::: RECORDS SHOWN

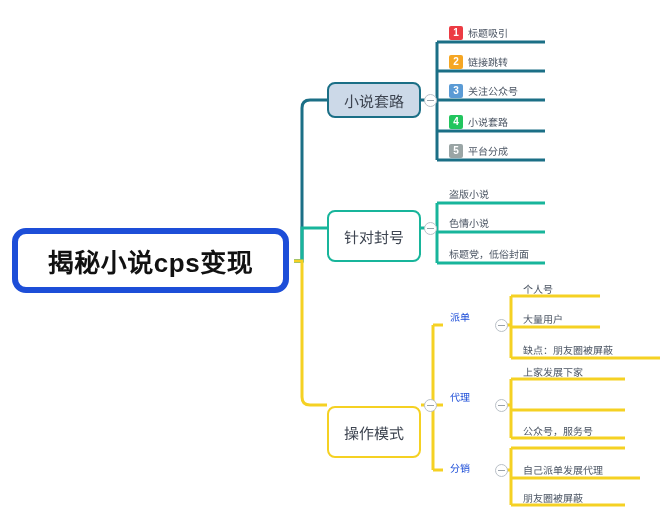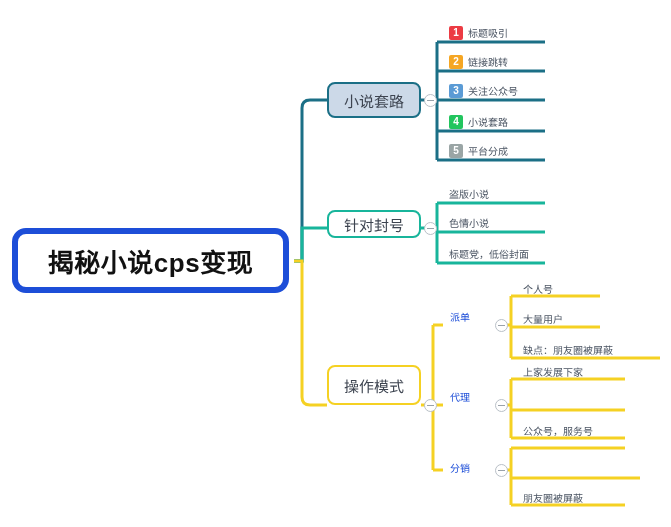--- a/index.html
+++ b/index.html
@@ -43,7 +43,7 @@
 
   .branch-1{left:327px;top:82px;width:94px;height:36px;
             background:#ccd9e8;border-color:#1b6f86;}
-  .branch-2{left:327px;top:210px;width:94px;height:28px;
+  .branch-2{left:327px;top:210px;width:94px;height:52px;
             background:#ffffff;border-color:#18b59b;justify-content:center;}
   .branch-3{left:327px;top:365px;width:94px;height:40px;
             background:#ffffff;border-color:#f5d123;text-align:right;}

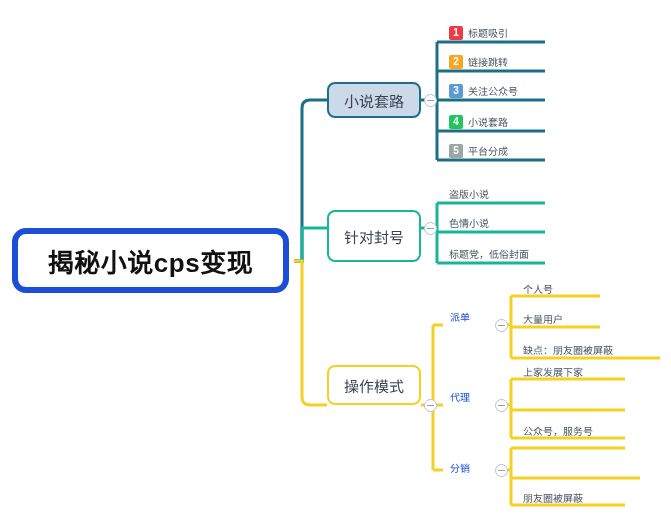--- a/index.html
+++ b/index.html
@@ -45,7 +45,7 @@
             background:#ccd9e8;border-color:#1b6f86;}
   .branch-2{left:327px;top:210px;width:94px;height:52px;
             background:#ffffff;border-color:#18b59b;justify-content:center;}
-  .branch-3{left:327px;top:365px;width:94px;height:40px;
+  .branch-3{left:327px;top:406px;width:94px;height:52px;
             background:#ffffff;border-color:#f5d123;text-align:right;}
 
   

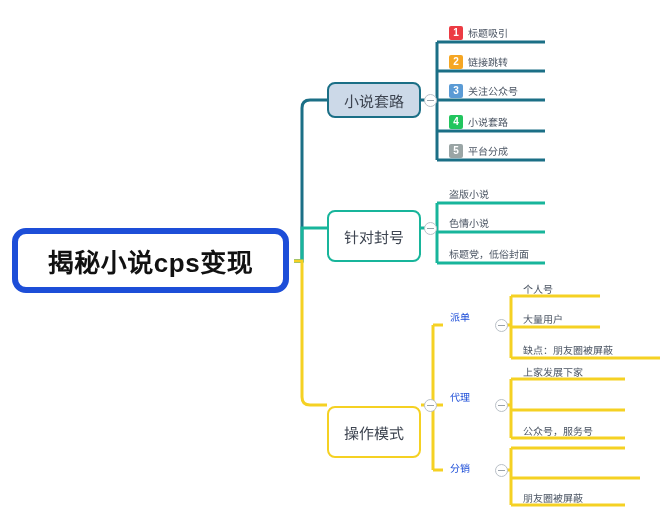--- a/index.html
+++ b/index.html
@@ -210,6 +210,9 @@
   <span class="sub-label" style="left:450px;top:454px;margin-top:6px;">分销</span>
   <div class="toggle" style="left:495px;top:464px;"></div>
 
+  <div class="leaf" style="left:523px;top:462px;">
+    <span class="leaf-text">自己派单发展代理</span>
+  </div>
   <div class="leaf" style="left:523px;top:490px;">
     <span class="leaf-text">朋友圈被屏蔽</span>
   </div>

::::::

- WHAT TO PRODUCE
From the line containing "-210,6 +210,9 @@" to the final line of the data, repeat each line exactly. Include both ends.

- RESULT OF THE EXERCISE
@@ -210,6 +210,9 @@
   <span class="sub-label" style="left:450px;top:454px;margin-top:6px;">分销</span>
   <div class="toggle" style="left:495px;top:464px;"></div>
 
+  <div class="leaf" style="left:523px;top:462px;">
+    <span class="leaf-text">自己派单发展代理</span>
+  </div>
   <div class="leaf" style="left:523px;top:490px;">
     <span class="leaf-text">朋友圈被屏蔽</span>
   </div>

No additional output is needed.